Girls Like Us by Cristina Alger
In Cristina Alger’s Girls Like Us (G.P. Putnam’s Sons), FBI agent Nell Flynn returns to her hometown in Long Island, NY, to settle the estate of her homicide detective father. They were estranged, and she hasn’t been home in ten years. Soon Nell is aiding in an investigation of a series of gruesome local murders of young undocumented Latino women, and all clues point to a broader conspiracy involving her father.
Alger is the bestselling author of the Swiss-based thriller The Banker’s Wife, and this equally absorbing new novel pairs non-stop suspense, expert pacing, and sharp dialogue with rich evocations of life in a coastal town on Long Island.
Nell’s return to Suffolk County is a difficult one, and once her father’s estate is settled, she plans to leave town and never look back. Nell’s father was killed in a motorcycle crash at the age of fifty-one, and Nell’s mother has been dead for twenty-one years.
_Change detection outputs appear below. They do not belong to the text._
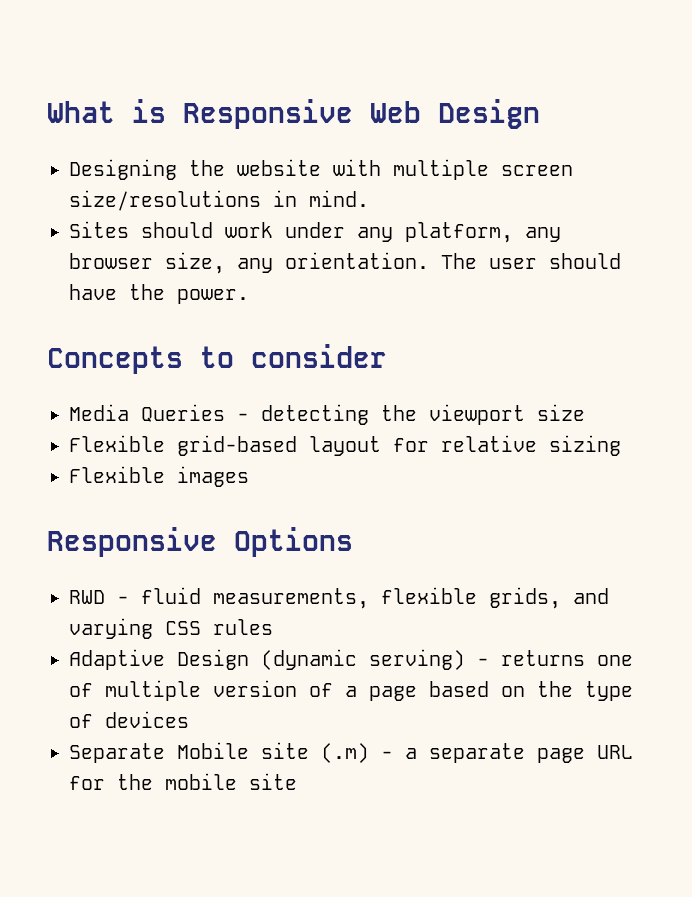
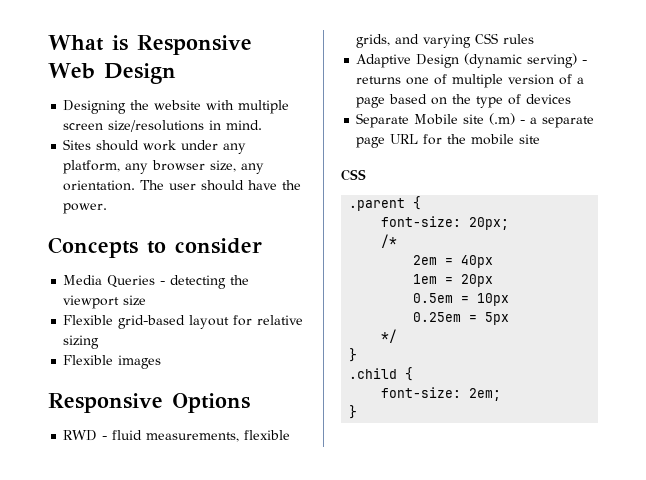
  Separate Mobile site (.m) - a separate page URL for the mobile site
+ CSS
+ .parent {
+ font-size: 20px;
+ /*
+ 2em = 40px
+ 1em = 20px
+ 0.5em = 10px
+ 0.25em = 5px
+ */
+ }
+ .child {
+ font-size: 2em;
+ }

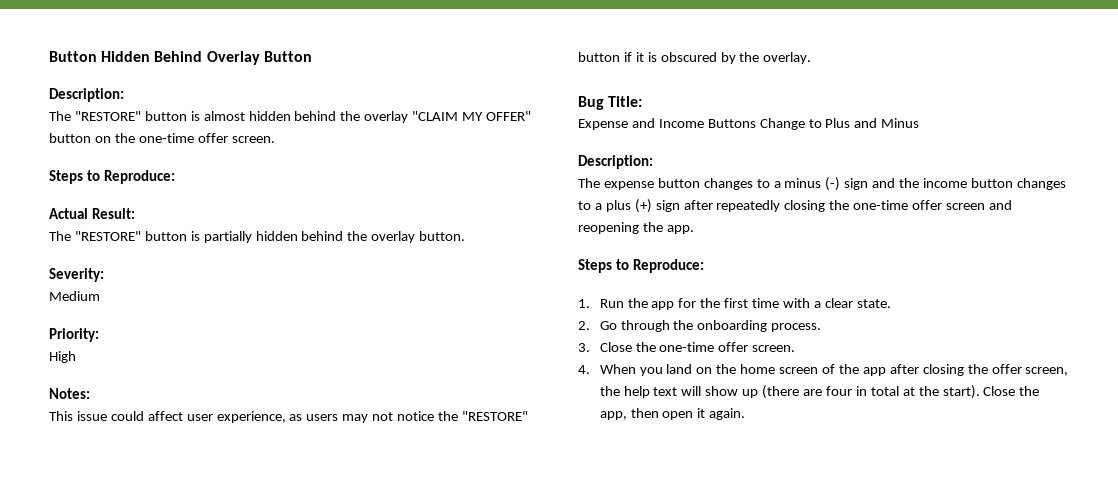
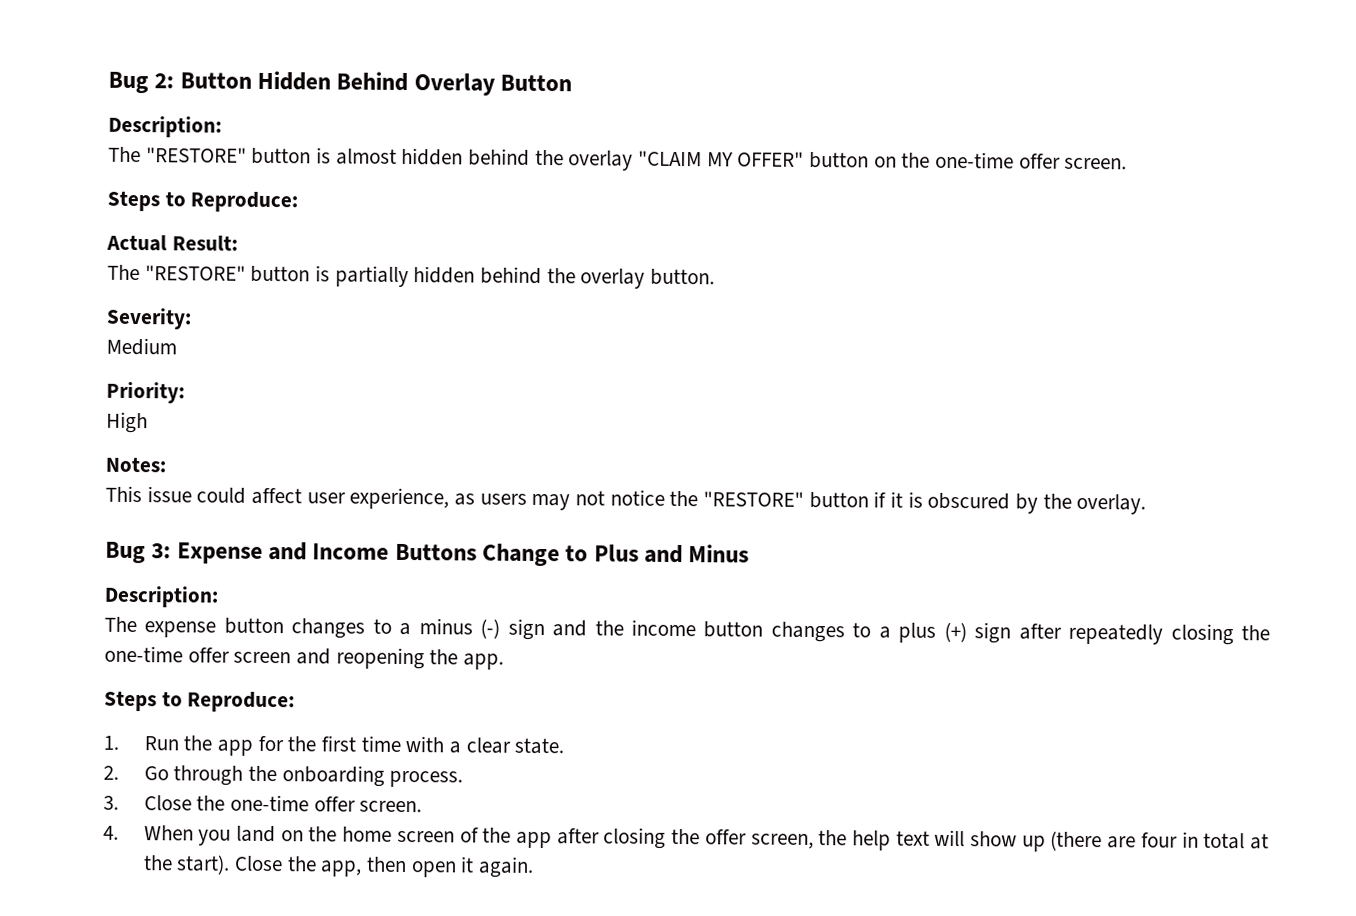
- Button Hidden Behind Overlay Button
+ Bug 2: Button Hidden Behind Overlay Button
- Bug Title:
- Expense and Income Buttons Change to Plus and Minus
+ Bug 3: Expense and Income Buttons Change to Plus and Minus

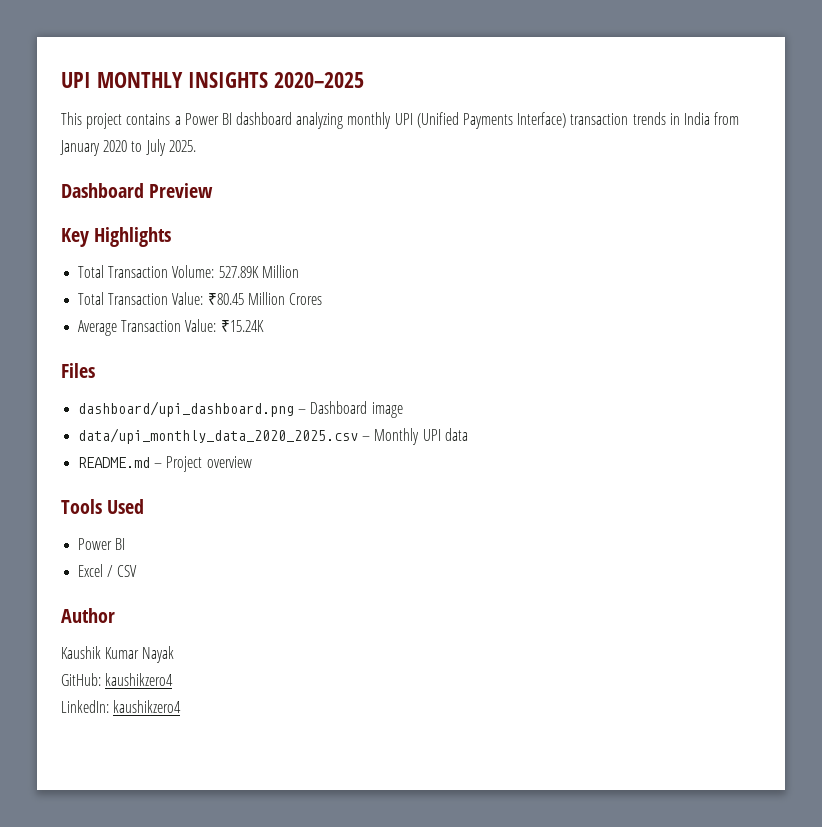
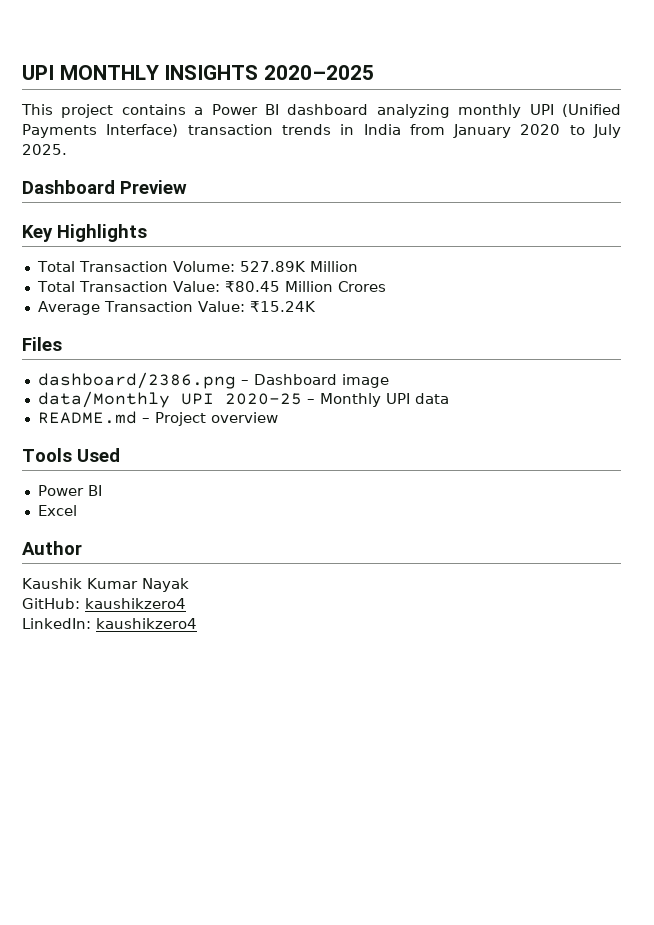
- dashboard/upi_dashboard.png – Dashboard image
+ dashboard/2386.png – Dashboard image
- data/upi_monthly_data_2020_2025.csv – Monthly UPI data
+ data/Monthly UPI 2020-25 – Monthly UPI data
- Excel / CSV
+ Excel

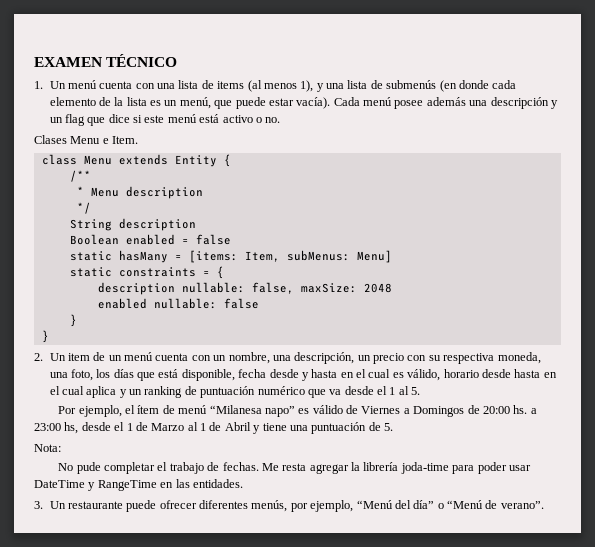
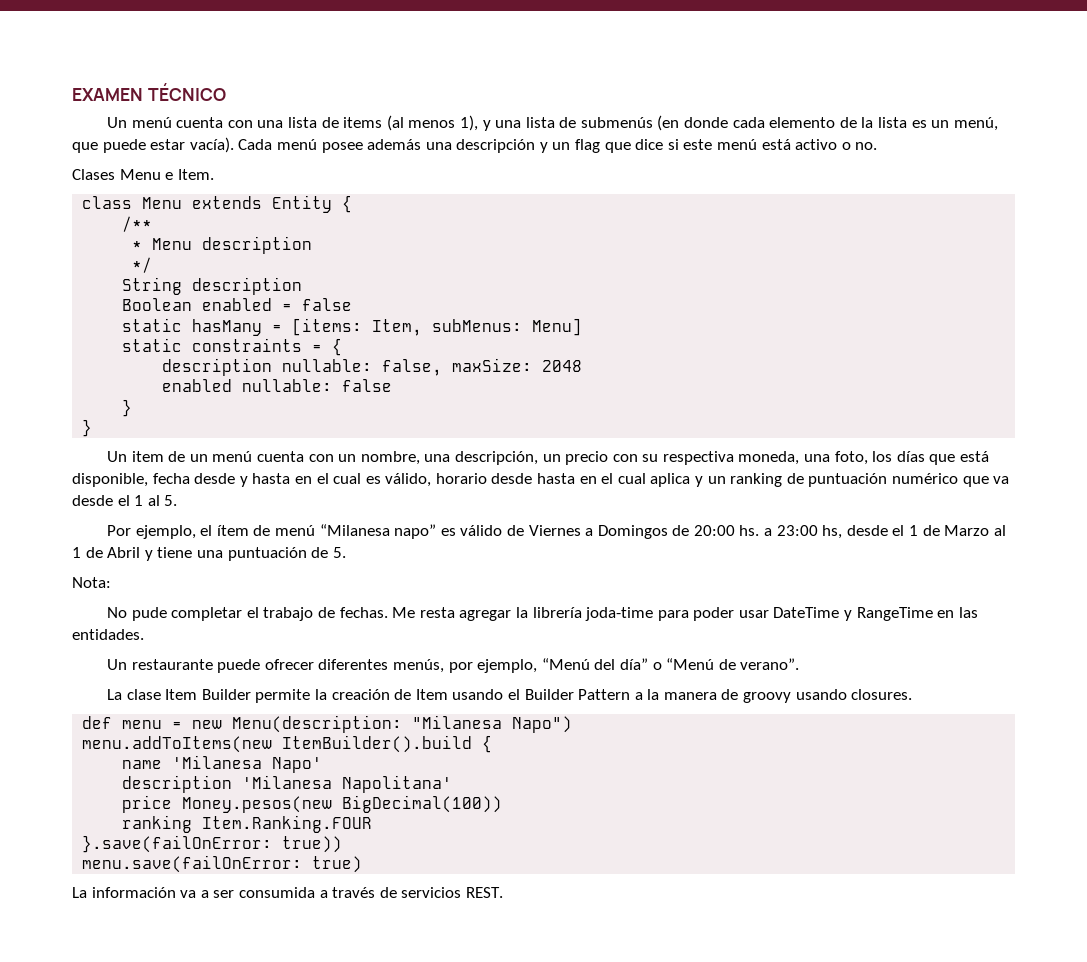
- 1. Un menú cuenta con una lista de items (al menos 1), y una lista de submenús (en donde cada elemento de la lista es un menú, que puede estar vacía).
+ Un menú cuenta con una lista de items (al menos 1), y una lista de submenús (en donde cada elemento de la lista es un menú, que puede estar vacía).
- 2. Un item de un menú cuenta con un nombre, una descripción, un precio con su respectiva moneda, una foto, los días que está disponible, fecha desde y hasta en el cual es válido, horario desde hasta en el cual aplica y un ranking de puntuación numérico que va desde el 1 al 5.
+ Un item de un menú cuenta con un nombre, una descripción, un precio con su respectiva moneda, una foto, los días que está disponible, fecha desde y hasta en el cual es válido, horario desde hasta en el cual aplica y un ranking de puntuación numérico que va desde el 1 al 5.
- 3. Un restaurante puede ofrecer diferentes menús, por ejemplo, “Menú del día” o “Menú de verano”.
+ Un restaurante puede ofrecer diferentes menús, por ejemplo, “Menú del día” o “Menú de verano”.
+ La clase Item Builder permite la creación de Item usando el Builder Pattern a la manera de groovy usando closures.
+ def menu = new Menu(description: "Milanesa Napo")
+ menu.addToItems(new ItemBuilder().build {
+ name 'Milanesa Napo'
+ description 'Milanesa Napolitana'
+ price Money.pesos(new BigDecimal(100))
+ ranking Item.Ranking.FOUR
+ }.save(failOnError: true))
+ menu.save(failOnError: true)
+ La información va a ser consumida a través de servicios REST.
Nell was just seven years old when she and her father returned from a camping trip to discover her dead, the victim of a sex crime by a teenage neighbor. Nell’s current leave of absence from the FBI after being shot in the shoulder during an investigation of the Russian mafia compounds her circumstances.
Shortly after arriving home in Long Island, Nell is contacted by a high school friend named Lee Davis who was her father’s relatively new partner on the police force. Lee is investigating the grisly murder of a local undocumented female immigrant whose body was found buried close to a mansion where parties for the Washington elite are thrown.
Nell agrees to go to the crime scene, and Lee details how the case is eerily similar to another unsolved murder. Prostitution is suspected and the possibility of underage girls being provided for entertainment at the parties.
Having grown up with Lee, Nell questions his suitability for homicide, and the visit with him to the crime scene confirms it. Nell doubts Lee can handle the case without the help of her more veteran father.
It also makes her question Lee’s superiors and others on the force. Why would they assign what will prove to be a high-profile case to a newly minted homicide detective? She agrees to help.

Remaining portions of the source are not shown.